No está ‘mal’ que busque atención, no está ‘mal’ que se sienta bella y apreciada cuando alguien la ve, literal y simbólicamente hablando, ni siquiera está ‘mal’ que se dedique a lo que se dedica, que baile como baila y que lo haga con la cantidad de ropa y tipo de vestuario que elija, mientras esto la haga feliz; lo equivocado consiste en que se valore siempre en función de otros, a partir de aspectos superficiales, insulsos, no con factores que expresen su esencia como ser humano. Shelly siente un vacío y lo llena a partir de lo que cree es la aprobación de otros.
En el fondo no se traza metas porque no tiene aspiraciones ni sabe lo que quiere, no tiene parámetros de auto-realización, felicidad o plenitud porque se ha conformado con vivir del aplauso que considera validación, cuando en realidad no es más que una reacción social dirigida al espectáculo o a la puesta en escena, no a ella. Shelly no tiene los pies en la tierra, más bien sueña despierta, sin descifrar que el mundo a su alrededor y la gente en él cambian constantemente; ella tendría que hacer lo mismo pero no lo sabe. Su felicidad está ligada a la nostalgia y es incapaz de existir fuera de esa realidad; incapaz sobre todo de darse cuenta que ella misma ya no es lo que era y, por lo tanto, no puede seguir pretendiendo que es así.

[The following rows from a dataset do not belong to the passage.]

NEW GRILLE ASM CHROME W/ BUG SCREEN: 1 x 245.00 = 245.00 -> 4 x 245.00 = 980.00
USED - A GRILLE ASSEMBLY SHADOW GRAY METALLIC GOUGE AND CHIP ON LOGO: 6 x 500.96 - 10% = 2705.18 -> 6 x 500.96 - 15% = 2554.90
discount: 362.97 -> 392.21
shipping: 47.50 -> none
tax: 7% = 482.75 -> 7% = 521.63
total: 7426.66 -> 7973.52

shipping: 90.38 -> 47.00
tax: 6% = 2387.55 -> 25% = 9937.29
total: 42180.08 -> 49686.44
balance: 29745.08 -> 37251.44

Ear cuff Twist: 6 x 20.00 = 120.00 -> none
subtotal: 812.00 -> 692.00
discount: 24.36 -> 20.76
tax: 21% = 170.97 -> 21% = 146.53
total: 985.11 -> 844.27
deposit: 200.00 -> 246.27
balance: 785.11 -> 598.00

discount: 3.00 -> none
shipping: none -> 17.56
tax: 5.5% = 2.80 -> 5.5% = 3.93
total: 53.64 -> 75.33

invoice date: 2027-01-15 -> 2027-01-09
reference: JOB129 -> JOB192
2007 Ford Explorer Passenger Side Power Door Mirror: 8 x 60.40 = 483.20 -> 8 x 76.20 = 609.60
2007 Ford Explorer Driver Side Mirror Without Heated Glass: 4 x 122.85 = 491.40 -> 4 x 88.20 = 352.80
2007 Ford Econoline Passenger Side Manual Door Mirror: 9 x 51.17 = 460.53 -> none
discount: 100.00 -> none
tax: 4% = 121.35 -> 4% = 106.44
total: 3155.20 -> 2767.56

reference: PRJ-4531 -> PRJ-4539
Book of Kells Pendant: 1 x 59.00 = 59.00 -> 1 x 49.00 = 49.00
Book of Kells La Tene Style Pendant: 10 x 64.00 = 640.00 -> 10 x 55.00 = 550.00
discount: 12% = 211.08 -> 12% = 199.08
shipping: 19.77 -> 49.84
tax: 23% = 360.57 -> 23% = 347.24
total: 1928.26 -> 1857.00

Tampoco acepta que es reemplazable, que si una bailarina deja el espectáculo o si una joven deja la ciudad, alguien más llegará a tomar su lugar, alguien más joven, talentosa, entusiasta y motivada; una realidad cruel pero constante. Mary-Anne se queja de que una vez que tiene que salir a buscar otro empleo, los productores le dicen que ya es demasiado ‘grande’, aunque apenas tenga 30 años de edad. Esa es la lamentable realidad del mundo del espectáculo, nuevo y novedoso, lo que significa que o se adapta uno al cambio o se es reemplazado. Lo que no se añade es que, eventualmente, todo y todos seremos desplazados.
“Soy mayor que tú. No vieja”, se queja Shelly al hablar con Jodie, aunque el relevo generacional sea inevitable y probablemente marcado por la discriminación. Shelly no es vieja, sólo es mayor que las demás; desgraciadamente este es un mundo donde las oportunidades suelen estar ligadas a la juventud y la belleza, juzgando, particularmente a las mujeres, a partir de esos parámetros.
¿Qué pasa cuando juventud y belleza se acaban? El resultado son personas e historias como la de Shelly, existiendo de percepciones, espejismos, autoengaño, mentiras, autoexplotación y el sacrificio en todo sentido, convenciéndose de que es lo necesario, lo correcto, lo normal para ser feliz o para triunfar.
Para las otras bailarinas Le Razzle Dazzle es un trabajo, para Shelly es su identidad. Cuando la cortina se cierra y el show acaba, no puede sino preguntarse si valió la pena y, más que nada, preguntarse quién es ella más allá de ese molde autoimpuesto. Shelly se quiebra cuando enfrenta la realidad, la burbuja se rompe y le hacen ver que su vida fue producto de las vicisitudes, pues su belleza y juventud era lo que la gente quería ver y aplaudir hace 30 años. Reclama saberse y sentirse todavía bella, pero el mundo a su alrededor, que se guía bajo parámetros banales de apreciación, ya no lo ve así.
En retrospectiva, Shelly sacrificó todo por perseguir sus sueños, convencida de que eso era más importante que cualquier otra cosa, y lo era, simplemente no supo cómo balancear esto con los otros aspectos de su vida, roles como el de madre, novia, esposa, pareja, amiga, mentora y bailarina. Al final parece que Shelly sacrificó todo por nada y eso es lo que le queda. Este es un temor que experimenta cualquier persona, sobre todo mujeres: con el tiempo y a pesar de los sacrificios, terminar sintiéndose irrelevante.